» EXERCISE DATA:
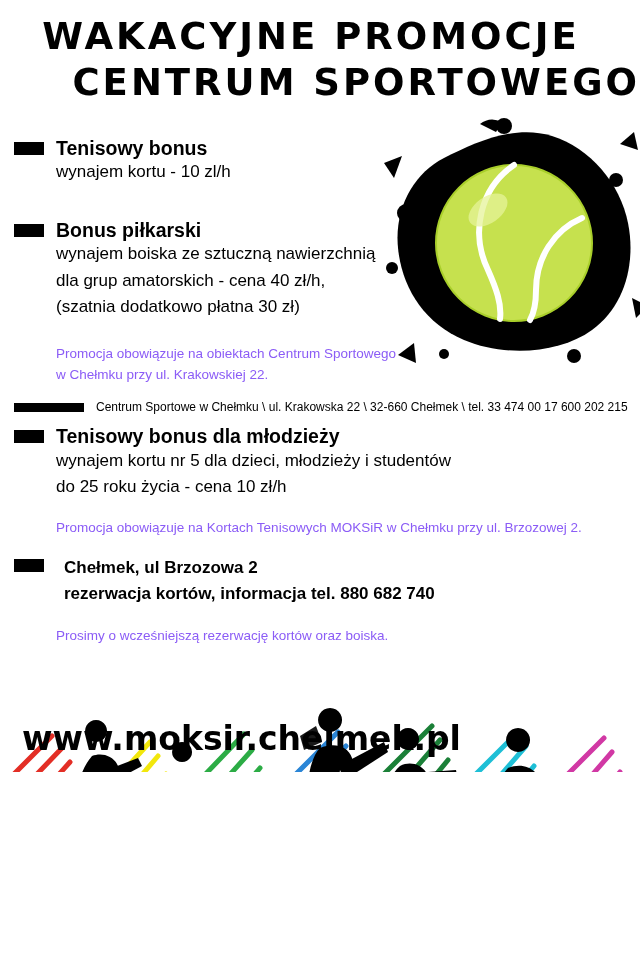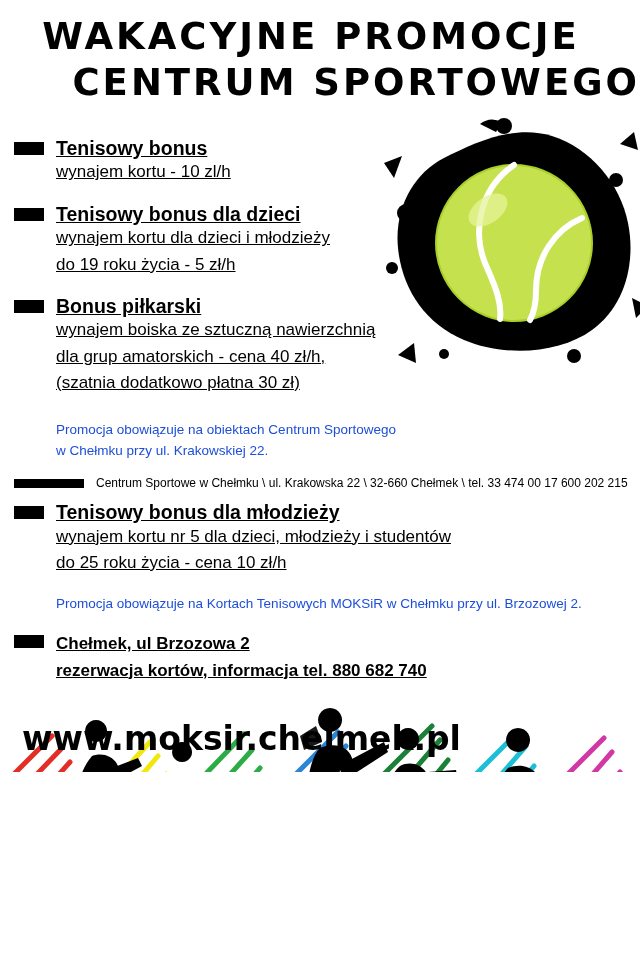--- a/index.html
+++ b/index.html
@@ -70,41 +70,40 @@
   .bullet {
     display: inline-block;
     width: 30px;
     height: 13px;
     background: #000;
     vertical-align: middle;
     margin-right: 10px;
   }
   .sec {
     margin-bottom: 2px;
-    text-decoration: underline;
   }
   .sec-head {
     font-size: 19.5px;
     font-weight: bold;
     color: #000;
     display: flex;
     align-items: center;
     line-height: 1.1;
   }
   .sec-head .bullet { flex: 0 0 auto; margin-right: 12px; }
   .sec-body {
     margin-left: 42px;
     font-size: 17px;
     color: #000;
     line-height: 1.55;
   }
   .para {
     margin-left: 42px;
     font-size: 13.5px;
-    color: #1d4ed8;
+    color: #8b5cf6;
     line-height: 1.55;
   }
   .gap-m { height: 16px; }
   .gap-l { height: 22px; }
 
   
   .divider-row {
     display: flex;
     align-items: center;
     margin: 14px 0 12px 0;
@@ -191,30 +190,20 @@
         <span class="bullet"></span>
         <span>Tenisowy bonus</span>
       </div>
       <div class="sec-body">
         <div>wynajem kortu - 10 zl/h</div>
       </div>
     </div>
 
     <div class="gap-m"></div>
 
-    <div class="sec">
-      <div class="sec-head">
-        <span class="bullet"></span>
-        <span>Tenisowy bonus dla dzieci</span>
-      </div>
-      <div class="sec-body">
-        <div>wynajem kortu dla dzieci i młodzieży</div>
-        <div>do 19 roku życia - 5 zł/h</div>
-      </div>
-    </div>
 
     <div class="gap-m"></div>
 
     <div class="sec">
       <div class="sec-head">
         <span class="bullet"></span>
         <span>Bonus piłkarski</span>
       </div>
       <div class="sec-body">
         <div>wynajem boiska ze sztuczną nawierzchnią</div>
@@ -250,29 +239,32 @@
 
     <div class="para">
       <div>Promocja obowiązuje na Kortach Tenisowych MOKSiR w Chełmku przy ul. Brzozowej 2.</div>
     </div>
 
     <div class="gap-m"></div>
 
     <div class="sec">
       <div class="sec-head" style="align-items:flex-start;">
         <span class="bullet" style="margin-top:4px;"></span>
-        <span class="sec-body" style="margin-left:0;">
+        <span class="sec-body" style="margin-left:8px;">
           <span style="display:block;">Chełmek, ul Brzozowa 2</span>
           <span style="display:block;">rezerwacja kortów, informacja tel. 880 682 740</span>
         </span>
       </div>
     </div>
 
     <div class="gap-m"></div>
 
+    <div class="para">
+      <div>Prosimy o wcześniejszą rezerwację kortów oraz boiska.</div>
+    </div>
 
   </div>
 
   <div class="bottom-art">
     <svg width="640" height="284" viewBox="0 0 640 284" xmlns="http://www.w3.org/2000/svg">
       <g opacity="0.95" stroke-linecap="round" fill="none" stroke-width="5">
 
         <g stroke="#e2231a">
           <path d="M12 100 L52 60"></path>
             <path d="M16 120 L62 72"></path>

» EXERCISE:
Checking the data above line by line, please work out how many lines include "body", and reply with the number only.

» ANSWER AREA:
6